I know that outside sources can shape who you are, but then again, they don’t have to. Some things become who you are, and some things are just bad habits that need to be broken. One major example of this in my case is the cyclical and back and forth nature of my thoughts and emotions. One week my overall mood is one thing and the next week it is something completely different. This. Is. Not. Good. And the consequences that come from this are painful and confusing.

To start fixing this I first tapped into my awareness of it, then I tried to see if I could identify some patterns. The only pattern  was that it happened at times in my life where things were unbelievably stressful, such as the death of my father (that’s stressful? Nu uh…). Even though this is totally understandable, it is not a habit that I should be open to keeping. My response to it should not be that it’s just who I am, because it most definitely isn’t. So where the hell did it come from and what can I do so that I’m not a living manifestation of a Katy Perry song (I am referencing the song Hot and Cold. Don’t look it up. It’s not that good).

Why do I act this way? Up until about an hour ago I had no idea, but now I do! It hit me when I was texting my brother. I was telling him that I was having a really good day, that I was happy, and that I felt really, truly relaxed. He told me that this was awesome and then asked me why I was doing so well. The answer was that I had talked on the phone with my aunt yesterday about everything that I was going through, and she had such a calming affect on me. So I told my brother “I was talking to our aunt yesterday and she just makes everything seem less scary”. BOOM. CAPOW. ALACAZAP. WHAMO. There it was.

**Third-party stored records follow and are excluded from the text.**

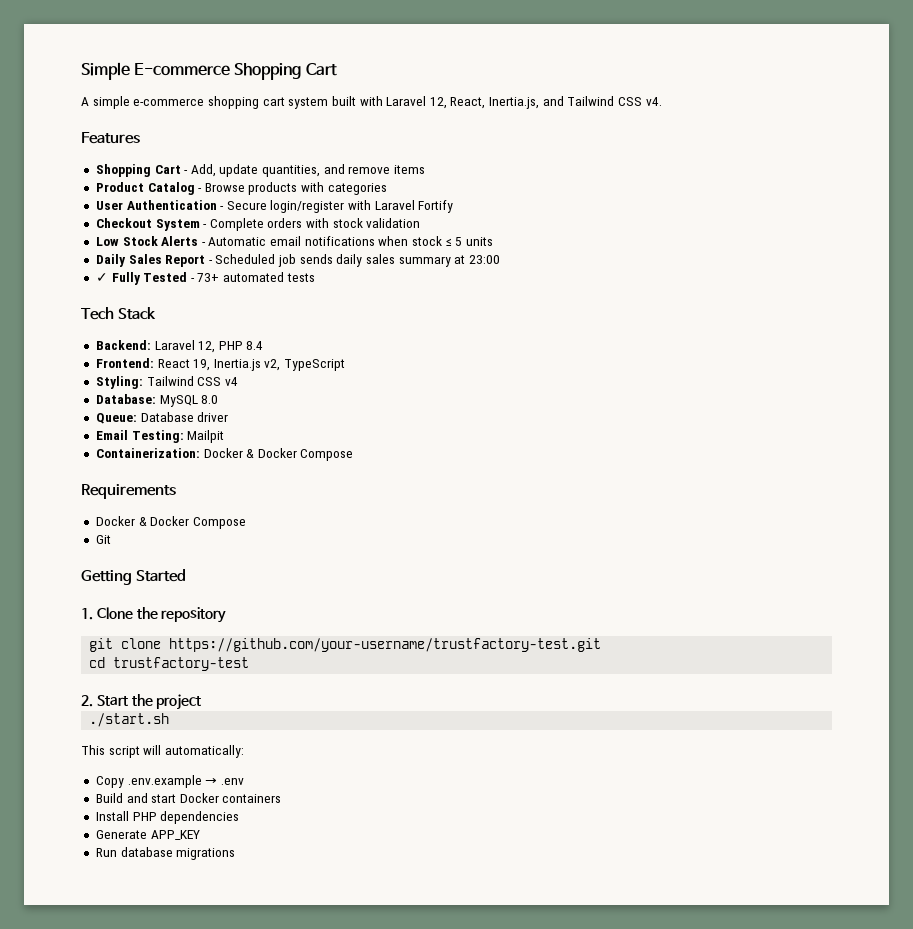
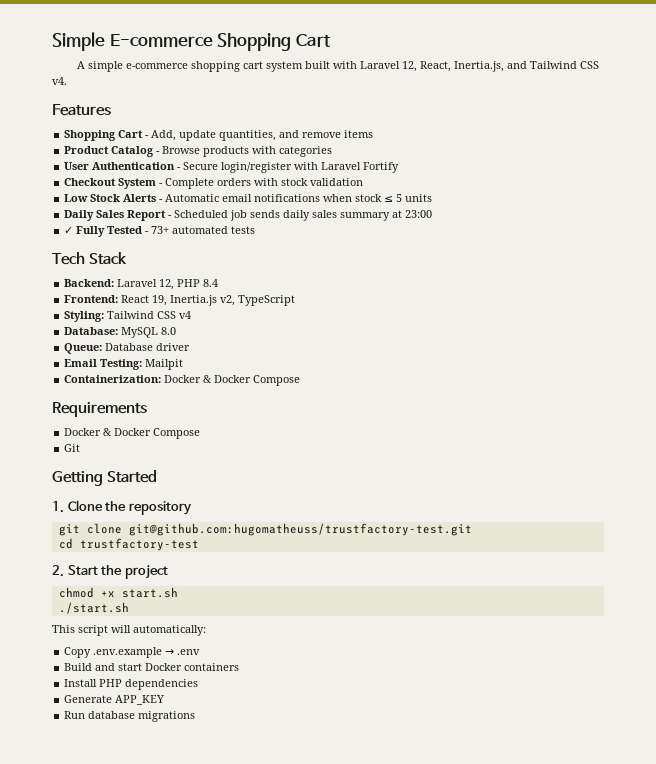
- git clone https://github.com/your-username/trustfactory-test.git
+ git clone git@github.com:hugomatheuss/trustfactory-test.git
+ chmod +x start.sh

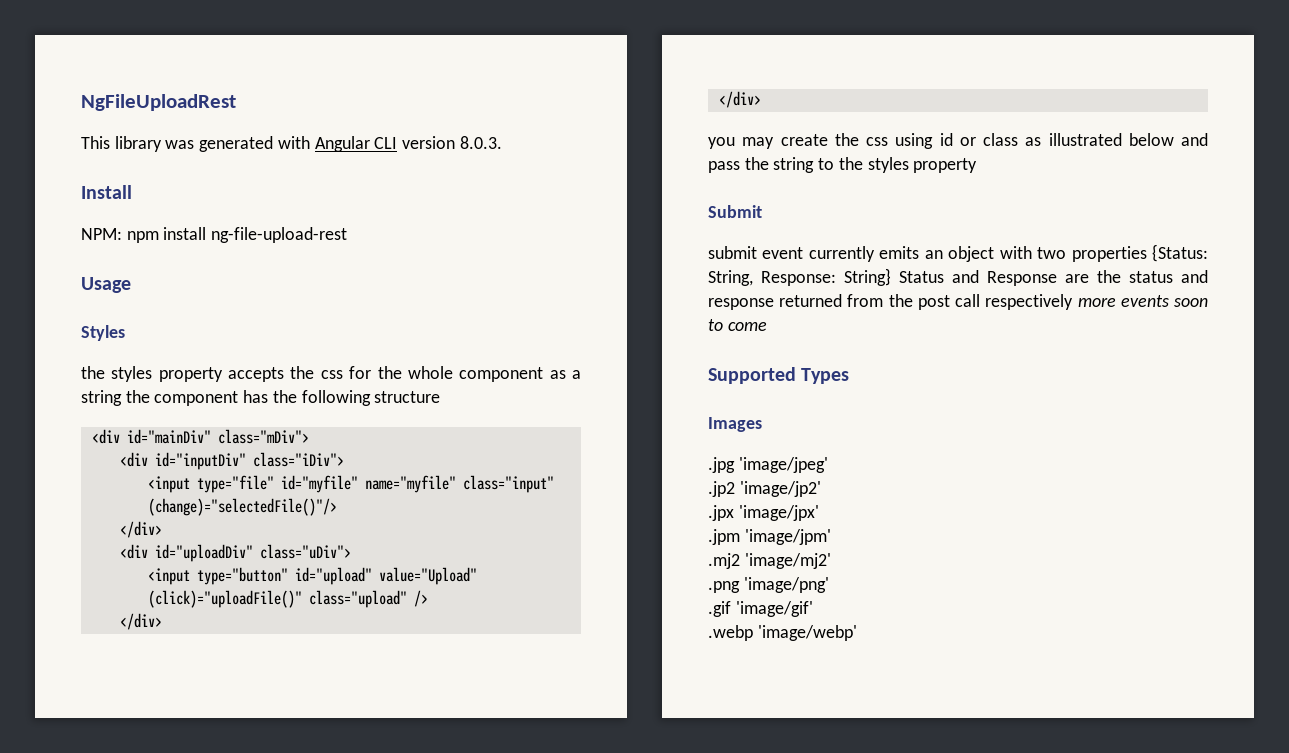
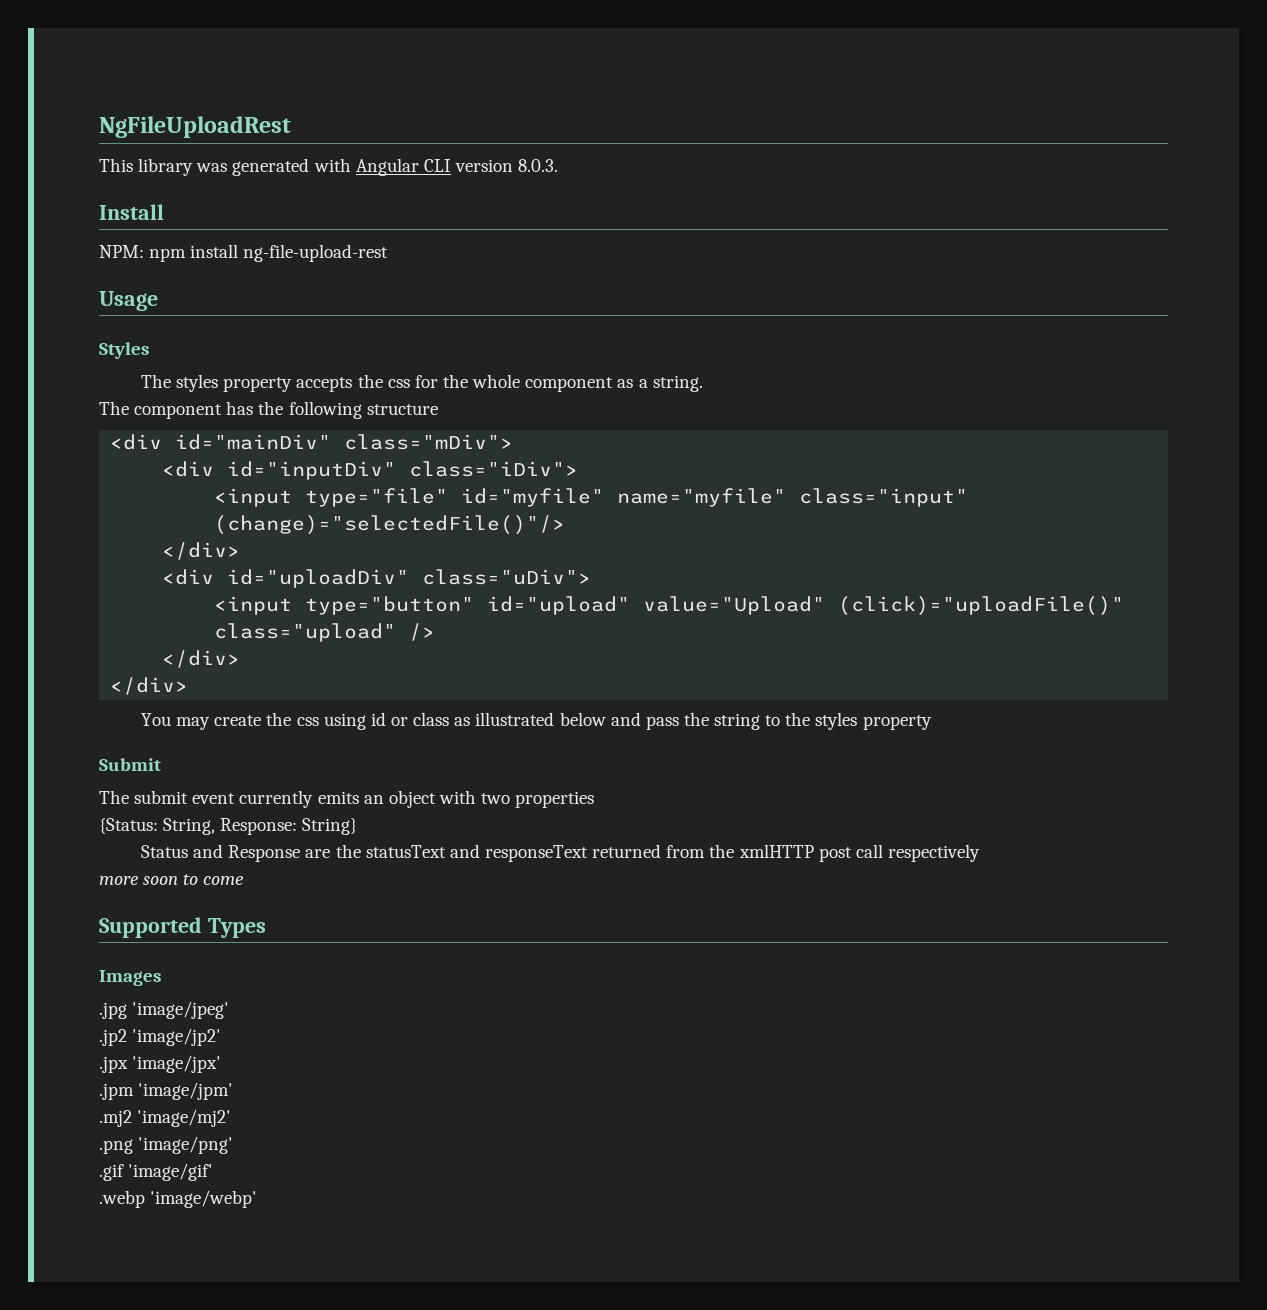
- the styles property accepts the css for the whole component as a string the component has the following structure
+ The styles property accepts the css for the whole component as a string.
+ The component has the following structure
- you may create the css using id or class as illustrated below and pass the string to the styles property
+ You may create the css using id or class as illustrated below and pass the string to the styles property
- submit event currently emits an object with two properties {Status: String, Response: String} Status and Response are the status and response returned from the post call respectively more events soon to come
+ The submit event currently emits an object with two properties
+ {Status: String, Response: String}
+ Status and Response are the statusText and responseText returned from the xmlHTTP post call respectively
+ more soon to come

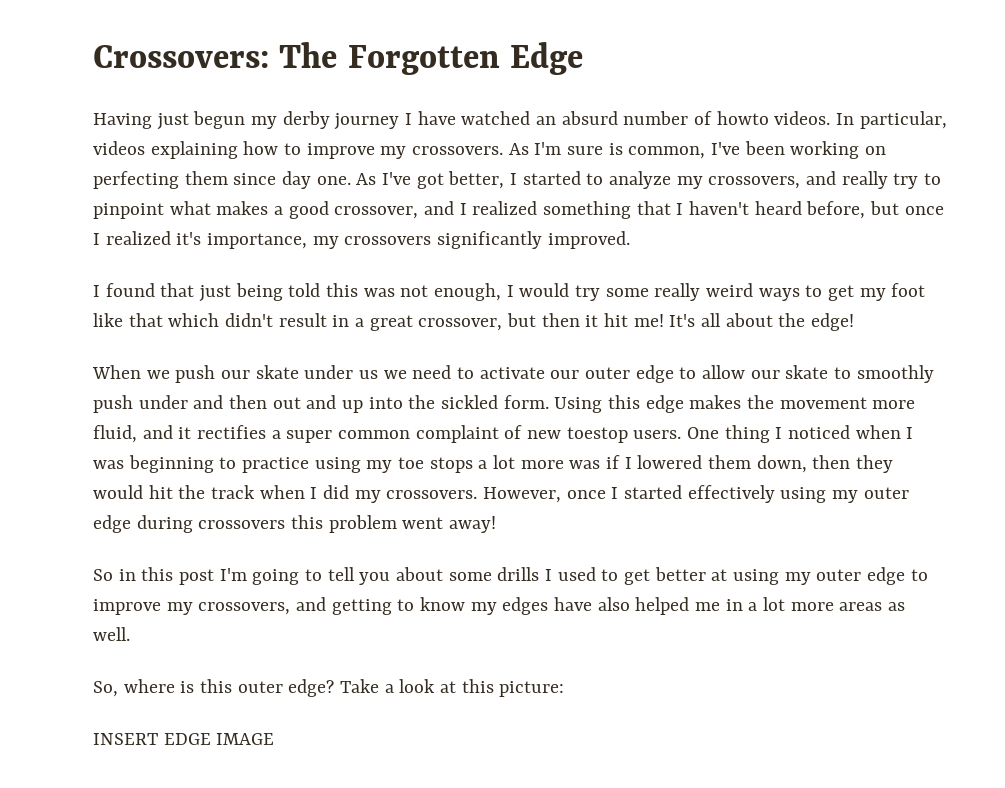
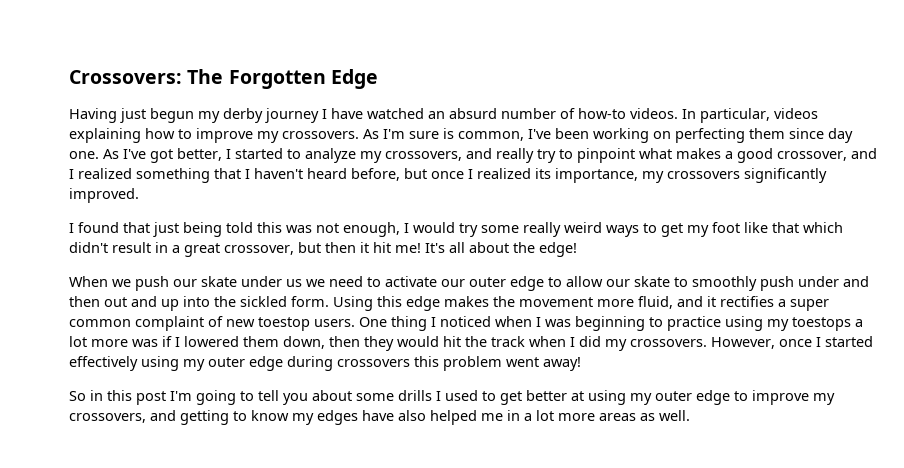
- Having just begun my derby journey I have watched an absurd number of howto videos.
+ Having just begun my derby journey I have watched an absurd number of how-to videos.
- As I've got better, I started to analyze my crossovers, and really try to pinpoint what makes a good crossover, and I realized something that I haven't heard before, but once I realized it's importance, my crossovers significantly improved.
+ As I've got better, I started to analyze my crossovers, and really try to pinpoint what makes a good crossover, and I realized something that I haven't heard before, but once I realized its importance, my crossovers significantly improved.
- One thing I noticed when I was beginning to practice using my toe stops a lot more was if I lowered them down, then they would hit the track when I did my crossovers.
+ One thing I noticed when I was beginning to practice using my toestops a lot more was if I lowered them down, then they would hit the track when I did my crossovers.
- So, where is this outer edge? Take a look at this picture:
- INSERT EDGE IMAGE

Everything was made less scary to me. So why was this such a big deal to me? Well bitches I’ll tell you why. It is because I have had some pretty scary stuff happen to me in the past 20 years. I have faced a plethora of unknowns. And the person that was there to  help me process all of these things and all of the accompanying feelings was just as terrified as I was and she had a way of building upon my fears, unknowingly making them seem bigger. Scared was often turned into terrified. Terrified into utterly paralyzed.

However, recently this person has not been in my life for a number of complicated reasons, and upon their absence I have made discovery after discovery about my self and my past. No matter how much this, now absent, person didn’t want to hurt me… she did. Repeatedly so. A lot of the hurt came from an environment that was built off of emotional chaos. An environment based on back and forth. An environment truly unpredictable.

Sound familiar? It should. Because that environment now lives on in my head. This is something that I have taken from my childhood, experiences and hurt. It is a well conditioned habit, not who I am.

So now I take my awareness, and I take my new understanding of its origin and I work on getting rid of it. Katy Perry song no more.